The Biden administration’s decision to provide the Government of Egypt with the $235 million in Fiscal Year (FY) 2022 Foreign Military Financing (FMF) that Congress conditioned on human rights benchmarks sends the wrong message at the wrong time. By withholding less than it did in each of the last two years, the administration is effectively telling President Abdel Fattah al-Sisi’s government that it saw improvement in the human rights situation over the past year, when in fact things have degenerated significantly. This undermines any efforts by the administration to address human rights concerns in Egypt and will only further embolden al-Sisi, risking further destabilizing the country.
In the past few weeks alone, the Egyptian government has intensified its crackdown on the political opposition, including the arrest of Hisham Kassem and sentencing of Mohamed Adel; carried out egregious examples of transnational repression, such as the arrest of the father of Belgium-based journalist Ahmed Gamal Ziada; and continued to severely restrict the freedoms of expression, assembly, and association, among others, by attacking the independent, fact-checking media platform Matsadaash. Just today, Citizen Lab confirmed that presidential candidate Ahmed al-Tantawi joins the growing list of Egyptians targeted by Predator spyware. And Egypt’s prisons remain as full as ever: Since the beginning of the year, the government has released approximately six hundred political prisoners, but over that time authorities have arrested more than two thousand others.

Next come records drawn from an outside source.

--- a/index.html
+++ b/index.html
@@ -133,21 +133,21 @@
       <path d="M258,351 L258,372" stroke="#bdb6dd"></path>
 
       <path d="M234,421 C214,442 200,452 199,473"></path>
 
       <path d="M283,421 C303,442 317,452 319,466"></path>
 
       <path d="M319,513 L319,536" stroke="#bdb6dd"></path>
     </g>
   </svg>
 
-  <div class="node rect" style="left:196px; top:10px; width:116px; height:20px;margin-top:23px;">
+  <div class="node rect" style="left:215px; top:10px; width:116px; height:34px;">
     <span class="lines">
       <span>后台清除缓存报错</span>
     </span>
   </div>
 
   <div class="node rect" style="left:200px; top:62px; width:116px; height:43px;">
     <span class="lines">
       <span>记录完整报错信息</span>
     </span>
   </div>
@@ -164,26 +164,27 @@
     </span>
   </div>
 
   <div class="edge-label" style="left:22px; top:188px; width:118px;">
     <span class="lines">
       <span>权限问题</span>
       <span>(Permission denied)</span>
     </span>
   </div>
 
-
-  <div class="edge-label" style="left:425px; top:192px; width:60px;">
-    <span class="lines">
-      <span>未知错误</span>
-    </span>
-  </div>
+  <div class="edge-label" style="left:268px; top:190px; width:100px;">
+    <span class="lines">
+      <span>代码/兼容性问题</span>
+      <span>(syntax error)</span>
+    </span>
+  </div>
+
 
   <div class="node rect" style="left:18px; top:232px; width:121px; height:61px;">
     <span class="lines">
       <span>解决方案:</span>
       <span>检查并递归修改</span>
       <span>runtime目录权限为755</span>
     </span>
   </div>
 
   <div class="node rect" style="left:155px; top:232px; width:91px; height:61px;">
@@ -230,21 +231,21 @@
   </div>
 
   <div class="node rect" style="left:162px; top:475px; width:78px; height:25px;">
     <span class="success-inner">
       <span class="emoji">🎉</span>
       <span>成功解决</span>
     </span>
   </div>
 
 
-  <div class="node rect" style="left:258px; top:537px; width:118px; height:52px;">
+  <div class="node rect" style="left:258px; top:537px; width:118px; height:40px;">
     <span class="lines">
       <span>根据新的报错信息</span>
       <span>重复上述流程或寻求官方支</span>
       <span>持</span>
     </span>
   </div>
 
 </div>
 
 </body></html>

Moreover this decision harms U.S. interests by undoing the credibility built over the past two years. At a time when the administration has sought to convince the world that the United States is committed to a rules-based order that separates its vision from those of rival powers, ignoring when partners violate the rules reflects a double standard and signals a lack of commitment to the rules the United States claims to defend and value.

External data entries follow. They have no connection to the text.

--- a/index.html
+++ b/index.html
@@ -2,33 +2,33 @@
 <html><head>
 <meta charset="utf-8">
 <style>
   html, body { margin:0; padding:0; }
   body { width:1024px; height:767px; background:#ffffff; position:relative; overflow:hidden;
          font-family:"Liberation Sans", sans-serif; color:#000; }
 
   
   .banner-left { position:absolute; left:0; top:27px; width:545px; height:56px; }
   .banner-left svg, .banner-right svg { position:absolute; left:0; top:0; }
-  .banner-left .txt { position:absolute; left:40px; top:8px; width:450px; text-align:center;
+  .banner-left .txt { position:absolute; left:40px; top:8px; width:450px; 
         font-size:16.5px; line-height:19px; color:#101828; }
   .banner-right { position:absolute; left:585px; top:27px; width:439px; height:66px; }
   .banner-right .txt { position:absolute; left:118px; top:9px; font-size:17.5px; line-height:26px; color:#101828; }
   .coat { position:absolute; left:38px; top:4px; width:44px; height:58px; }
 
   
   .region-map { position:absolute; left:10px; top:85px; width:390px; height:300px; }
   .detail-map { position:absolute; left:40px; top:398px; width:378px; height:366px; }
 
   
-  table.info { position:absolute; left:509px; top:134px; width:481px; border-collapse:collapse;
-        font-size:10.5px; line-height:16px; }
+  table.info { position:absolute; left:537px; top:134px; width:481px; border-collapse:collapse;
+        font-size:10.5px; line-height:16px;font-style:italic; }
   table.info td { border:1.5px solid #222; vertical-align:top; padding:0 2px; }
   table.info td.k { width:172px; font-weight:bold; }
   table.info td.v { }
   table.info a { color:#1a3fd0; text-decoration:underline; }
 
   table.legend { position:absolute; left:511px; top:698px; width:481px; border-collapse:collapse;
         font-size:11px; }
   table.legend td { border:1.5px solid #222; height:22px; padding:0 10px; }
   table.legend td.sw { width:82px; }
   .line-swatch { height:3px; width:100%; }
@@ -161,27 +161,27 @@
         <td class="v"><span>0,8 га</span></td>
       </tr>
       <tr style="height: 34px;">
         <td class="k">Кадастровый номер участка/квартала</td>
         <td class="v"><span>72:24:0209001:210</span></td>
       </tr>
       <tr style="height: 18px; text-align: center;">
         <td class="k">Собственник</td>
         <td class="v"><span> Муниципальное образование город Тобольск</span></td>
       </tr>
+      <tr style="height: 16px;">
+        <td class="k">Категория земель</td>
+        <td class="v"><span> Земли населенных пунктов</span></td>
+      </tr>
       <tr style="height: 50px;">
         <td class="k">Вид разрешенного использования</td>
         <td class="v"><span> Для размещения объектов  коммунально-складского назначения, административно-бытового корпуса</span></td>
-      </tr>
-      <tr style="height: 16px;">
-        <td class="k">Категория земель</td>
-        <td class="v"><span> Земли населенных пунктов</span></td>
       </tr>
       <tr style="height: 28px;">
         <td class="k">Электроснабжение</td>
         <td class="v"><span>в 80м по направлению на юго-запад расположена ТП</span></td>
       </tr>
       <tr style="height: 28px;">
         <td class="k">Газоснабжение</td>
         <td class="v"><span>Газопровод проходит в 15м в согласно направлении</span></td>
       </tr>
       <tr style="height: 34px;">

While we welcome the administration’s decision to withhold the $85 million in FMF conditioned on “releasing political prisoners, providing detainees with due process of law, and preventing the intimidation and harassment of American citizens,” by providing the Egyptian government with more than $1.2 billion in military aid, the Biden administration contradicts its repeated commitments to put human rights at the center of its foreign policy. It also reaffirms the need for Congress to do more to hold al-Sisi’s government accountable for its rampant human rights abuses by further restricting military aid to Egypt and increasing its calls for significant and systemic human rights reforms.
Signatories:
Cairo Institute for Human Rights Studies (CIHRS)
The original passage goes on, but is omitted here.